Lessons from the Romantics
So this is the basic idea of it, and I think what we can take from it for our lives today is very valuable. Because it is this idea that when we lose nature, we lose something that is essentially human. And today we are in a similar situation like the people where when these Romantic Poets were writing in the 18th, end of the 18th, beginning of the 19th century with the Industrial Revolution. Today we have the same; we have the AI Revolution. We have the computer information revolution. We have rockets. We have all these wonders of technology that on the other hand tend to alienate us from our human nature. AI is replacing more and more of our human discourse, even right, our human books, our human websites, our human poetry. Human emails are being replaced by AI-written, AI-created content.

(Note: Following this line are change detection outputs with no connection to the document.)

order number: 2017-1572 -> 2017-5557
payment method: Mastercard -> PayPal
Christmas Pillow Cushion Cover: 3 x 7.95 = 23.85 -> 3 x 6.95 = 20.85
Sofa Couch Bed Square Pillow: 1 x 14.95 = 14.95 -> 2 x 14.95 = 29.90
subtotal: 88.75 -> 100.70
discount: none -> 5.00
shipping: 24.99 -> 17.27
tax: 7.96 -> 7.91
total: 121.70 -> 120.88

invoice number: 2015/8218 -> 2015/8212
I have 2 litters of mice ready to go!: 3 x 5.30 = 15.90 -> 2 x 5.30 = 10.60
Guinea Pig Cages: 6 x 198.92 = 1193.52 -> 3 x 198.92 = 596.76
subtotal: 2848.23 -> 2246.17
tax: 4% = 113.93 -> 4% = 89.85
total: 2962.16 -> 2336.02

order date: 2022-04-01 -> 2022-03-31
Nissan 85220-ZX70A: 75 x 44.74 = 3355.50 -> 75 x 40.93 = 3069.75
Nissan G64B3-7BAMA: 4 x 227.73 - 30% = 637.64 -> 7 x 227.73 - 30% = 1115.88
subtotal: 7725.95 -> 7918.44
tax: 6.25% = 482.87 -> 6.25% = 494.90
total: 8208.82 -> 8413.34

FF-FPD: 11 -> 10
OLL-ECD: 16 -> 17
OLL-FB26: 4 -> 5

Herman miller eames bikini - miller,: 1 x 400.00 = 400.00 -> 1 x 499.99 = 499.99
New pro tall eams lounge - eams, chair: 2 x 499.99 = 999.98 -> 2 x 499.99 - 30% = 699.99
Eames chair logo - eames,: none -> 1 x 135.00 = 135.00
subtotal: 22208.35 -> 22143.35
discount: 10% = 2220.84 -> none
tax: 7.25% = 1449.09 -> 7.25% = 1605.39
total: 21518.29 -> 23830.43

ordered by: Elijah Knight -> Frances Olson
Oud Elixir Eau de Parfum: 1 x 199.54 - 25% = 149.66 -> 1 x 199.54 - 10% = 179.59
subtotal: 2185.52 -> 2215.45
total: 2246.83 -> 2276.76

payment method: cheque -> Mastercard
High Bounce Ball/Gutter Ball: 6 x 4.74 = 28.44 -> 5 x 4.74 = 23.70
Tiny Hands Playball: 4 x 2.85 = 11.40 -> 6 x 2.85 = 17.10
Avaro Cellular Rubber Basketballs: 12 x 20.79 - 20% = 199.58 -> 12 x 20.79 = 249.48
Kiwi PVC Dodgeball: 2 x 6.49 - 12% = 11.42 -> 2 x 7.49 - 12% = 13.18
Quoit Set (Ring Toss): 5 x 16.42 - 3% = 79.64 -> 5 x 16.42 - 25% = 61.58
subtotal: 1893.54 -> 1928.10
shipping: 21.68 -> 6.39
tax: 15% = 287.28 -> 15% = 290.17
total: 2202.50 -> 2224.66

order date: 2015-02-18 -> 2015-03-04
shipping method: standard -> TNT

The Alienation of Technology
And so people have this very similar situation like back then, that we feel alienated. We feel not in control of our world, and we feel that the world before was better. It was more human; it was more authentic. While today everything tends to be fake, especially online, and much much of our life is lived online. And so I think that we can learn from these Romantic Poets on the one hand to appreciate nature and also to trust more in our nature, to see it not as something that must be done away with because it's in the way of AI progress. And this is often what the big companies want to suggest to us, right, because they make money from the AI, while they don't make any money from our human feelings.
Embracing Our Humanity
But to emphasize these feelings as a reaction to the AI, to say we don't want to be dominated by AI because what is human in us is fundamentally different from what AI is doing. These AI systems are not really simulating humanity; they are not, they're not being human. When ChatGPT writes an article, you can see it's ChatGPT, and even if it gets better, you can still feel that there is some absence of humanity in there. There is no spark of anything that is revolutionary, that is contrary, that is individualist, and against society. All these AI systems—and I'm not speaking of grammatical differences—but these AI systems are tame because they are products of this capitalist system that tries to keep us all tame and working together in this big machinery of capitalism. And therefore, these AI systems are meant to support this. They are not offending; they are not doing anything to step out of the expected.
The Triumph of Humanity
While Romanticism is doing exactly that. Romanticism is supposed to offend. You put your feelings above everything else, and your feelings are then stronger than even social conventions. And in this way, the humanity in you triumphs. The individual humanity triumphs over the social convention and in our time we would say triumphs over this AI-generated content that is all the same and that is all tame and that is all bland and without message. And the message is that we should dare to be human. We should dare to have our feelings, to express our feelings, and to express them even if they go against the AI and if they go against what is considered politically correct behavior.